Content starts

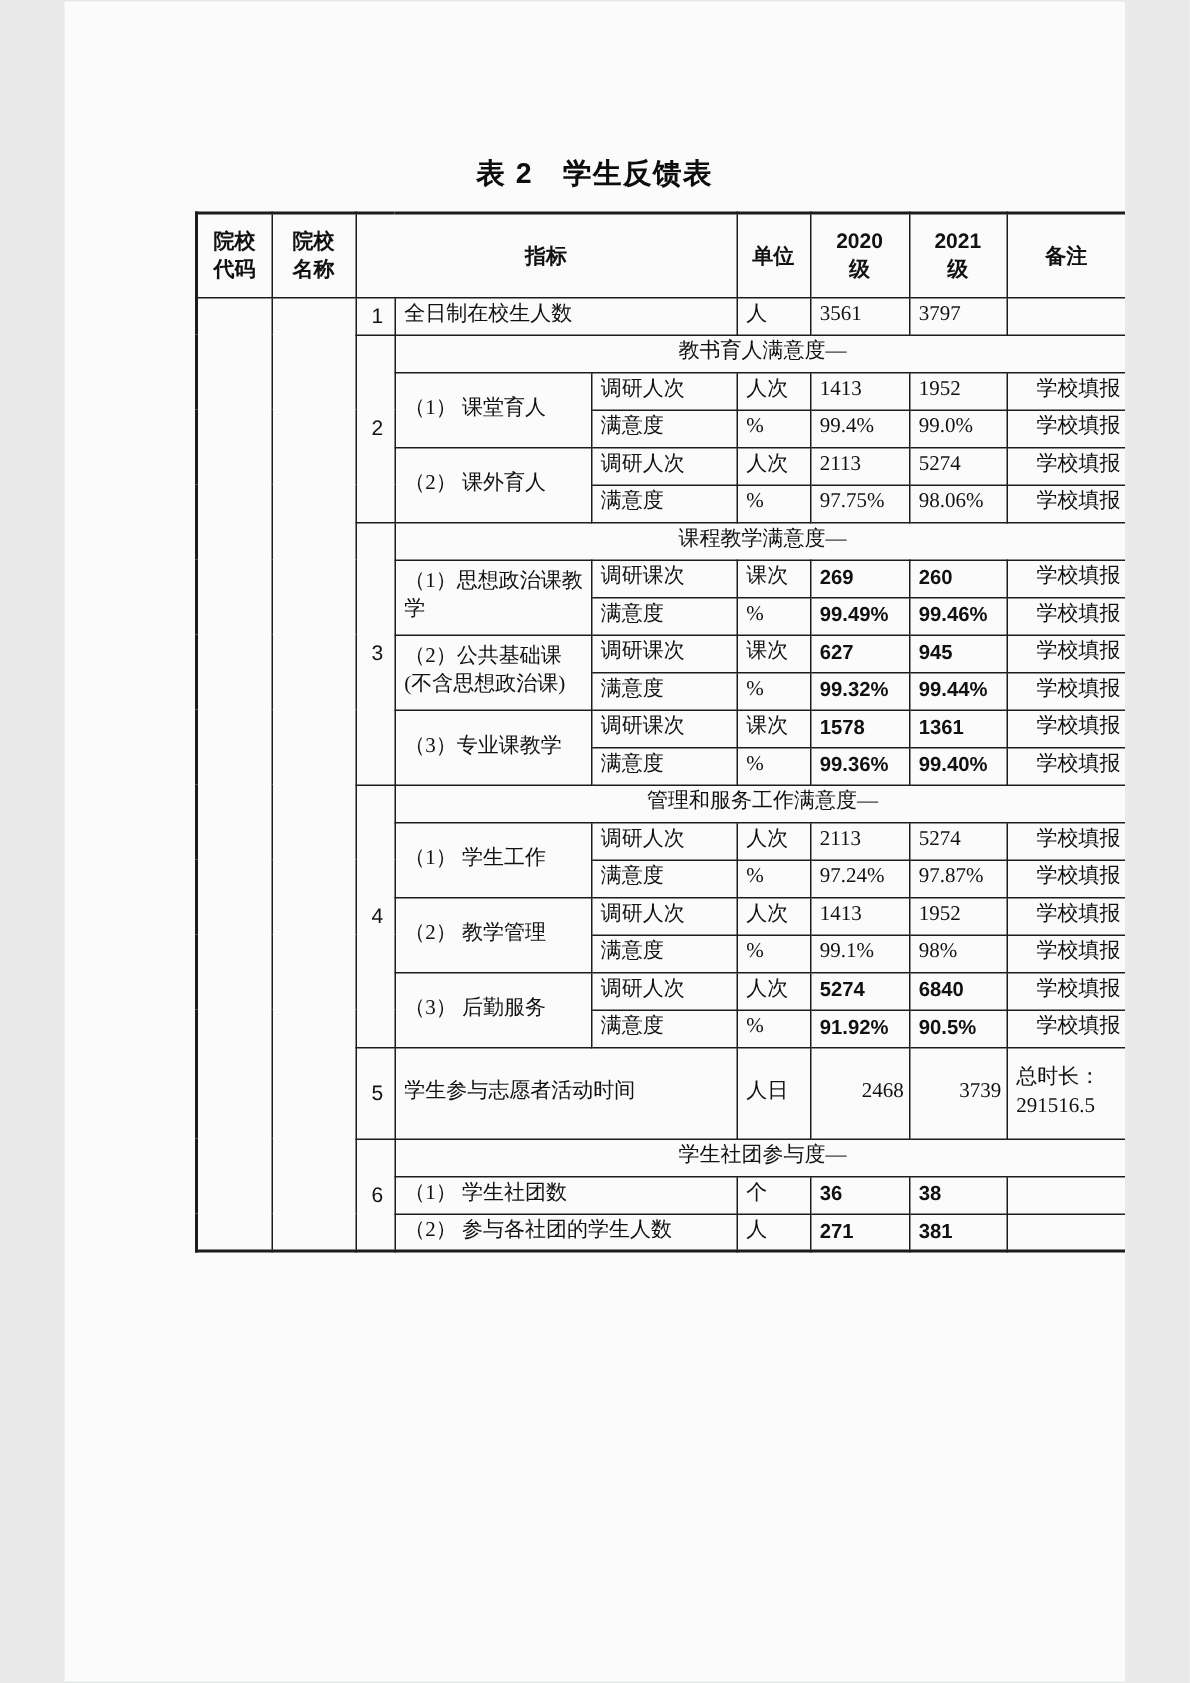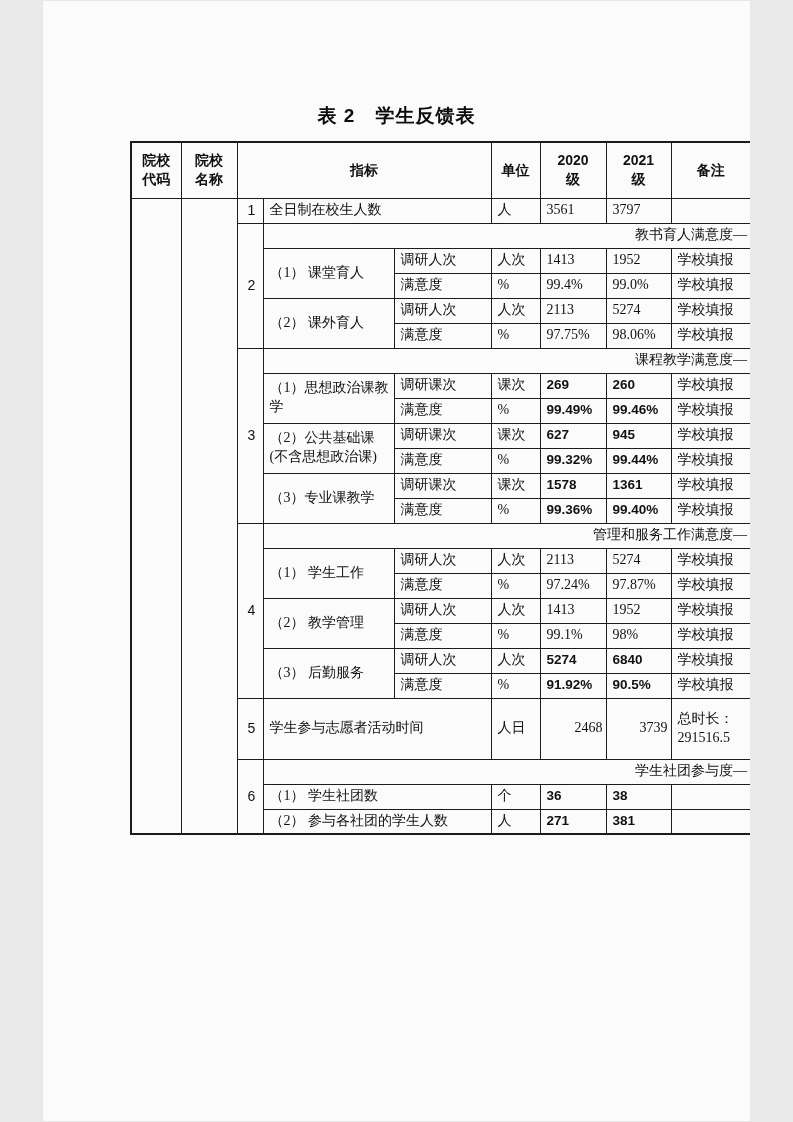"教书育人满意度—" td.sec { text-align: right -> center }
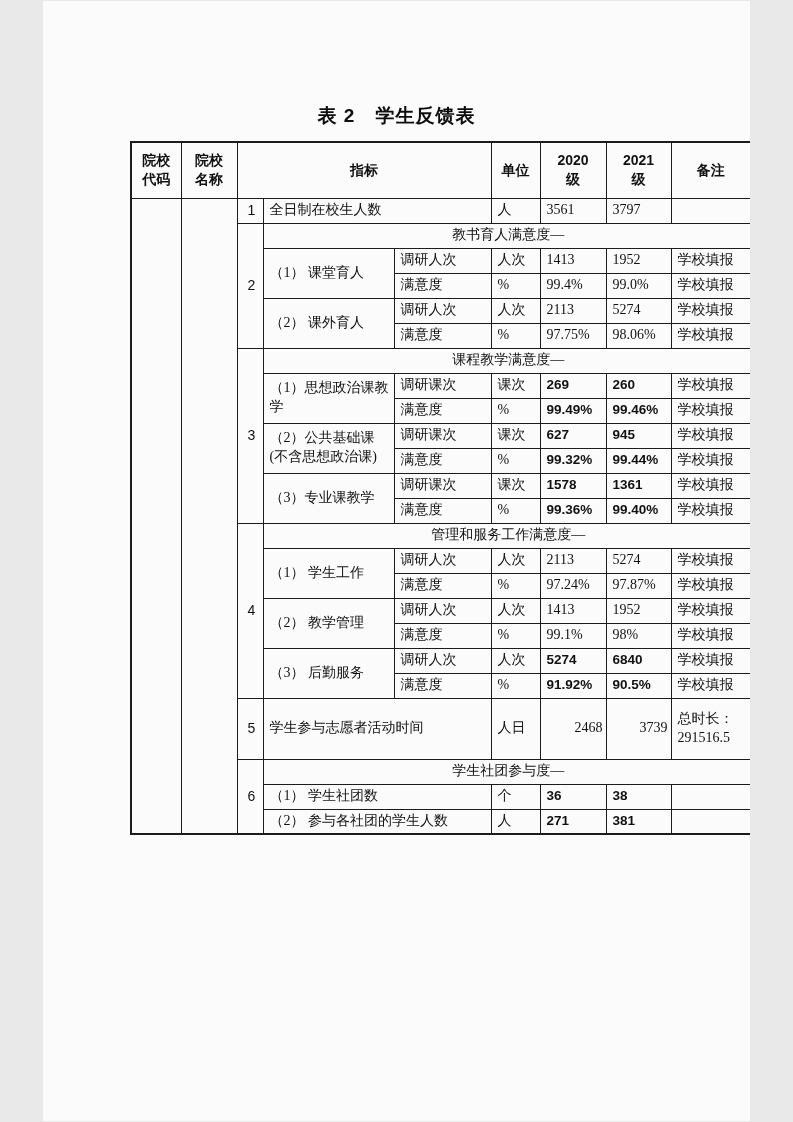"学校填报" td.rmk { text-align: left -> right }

Content ends
Content starts

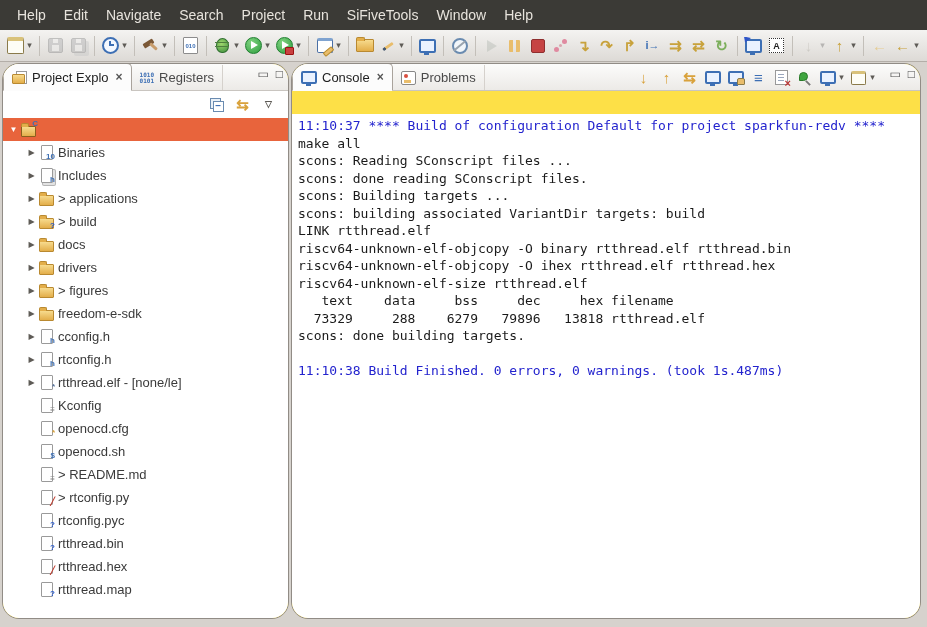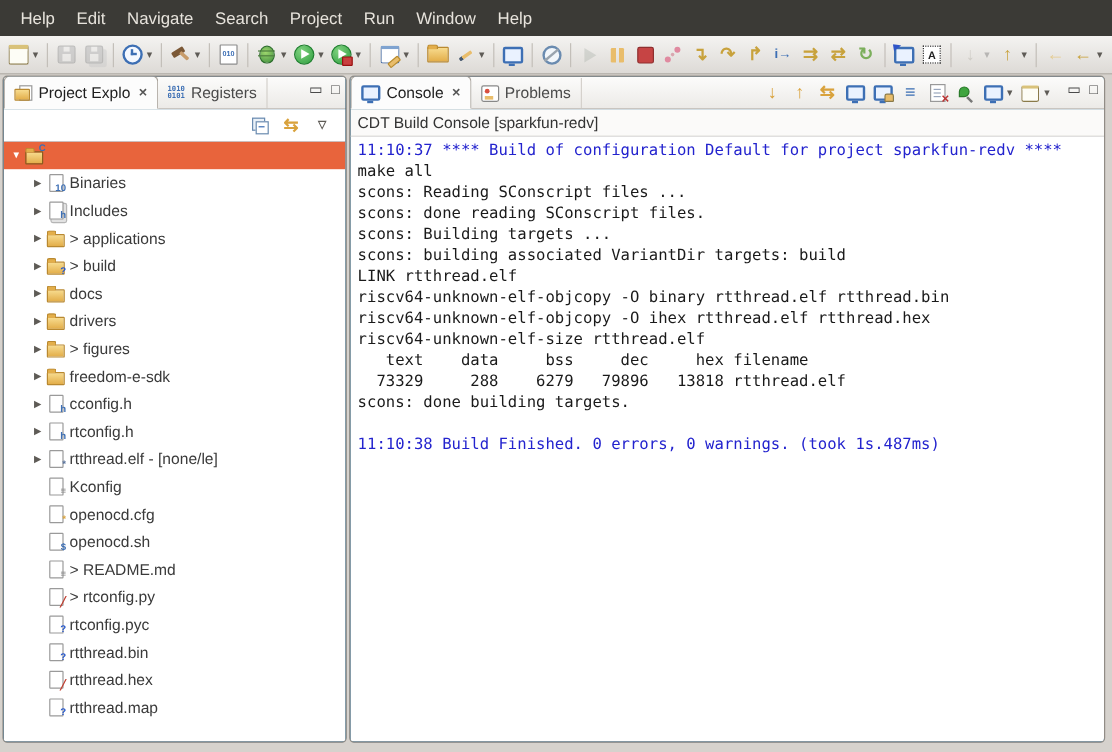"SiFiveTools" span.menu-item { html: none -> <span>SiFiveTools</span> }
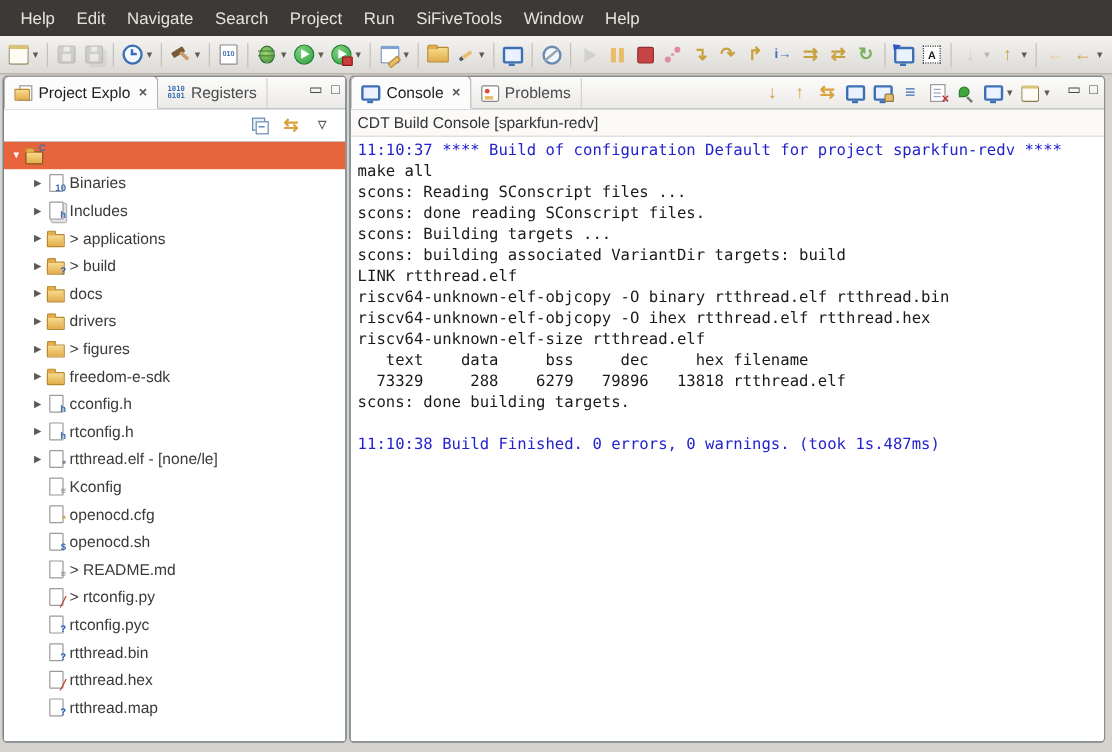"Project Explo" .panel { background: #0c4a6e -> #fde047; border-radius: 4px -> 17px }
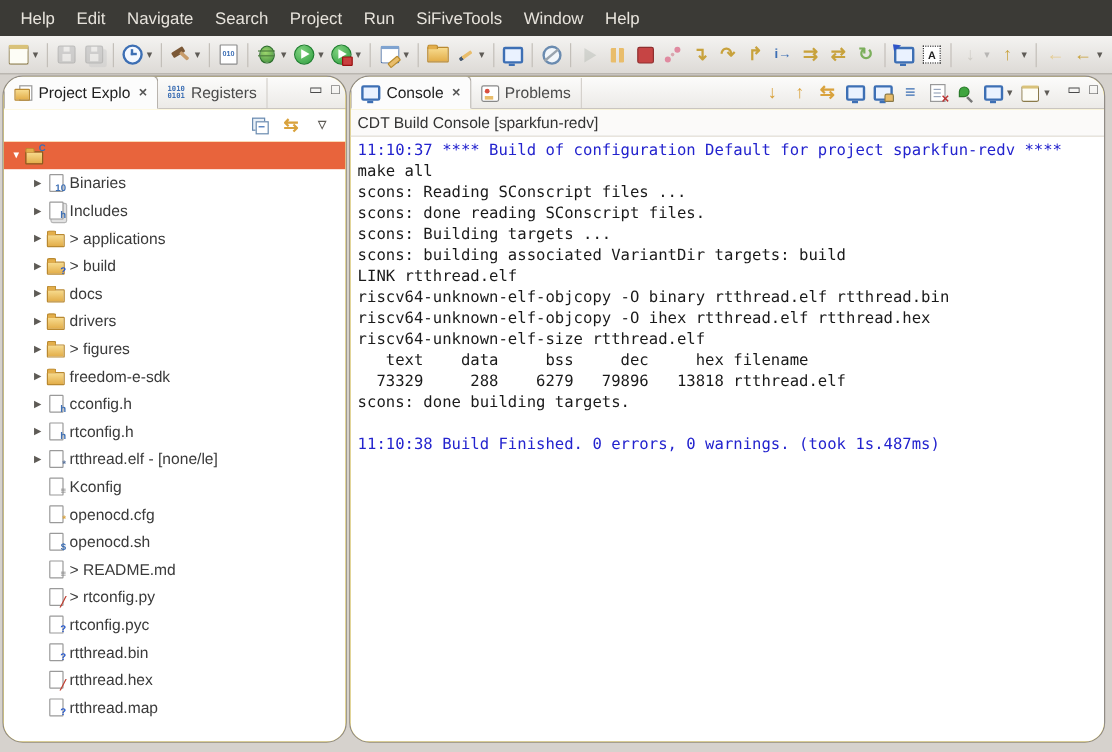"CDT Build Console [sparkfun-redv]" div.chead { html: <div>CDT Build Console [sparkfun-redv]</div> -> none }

Content ends

Problem to work on » Look above for the line containing "text-align: right ->", then copy exactly from it through the line containing "text-align: left ->", keeping both and leaving out pictures. Add nothing else.

Solution to the problem »
"教书育人满意度—" td.sec { text-align: right -> center }
"学校填报" td.rmk { text-align: left -> right }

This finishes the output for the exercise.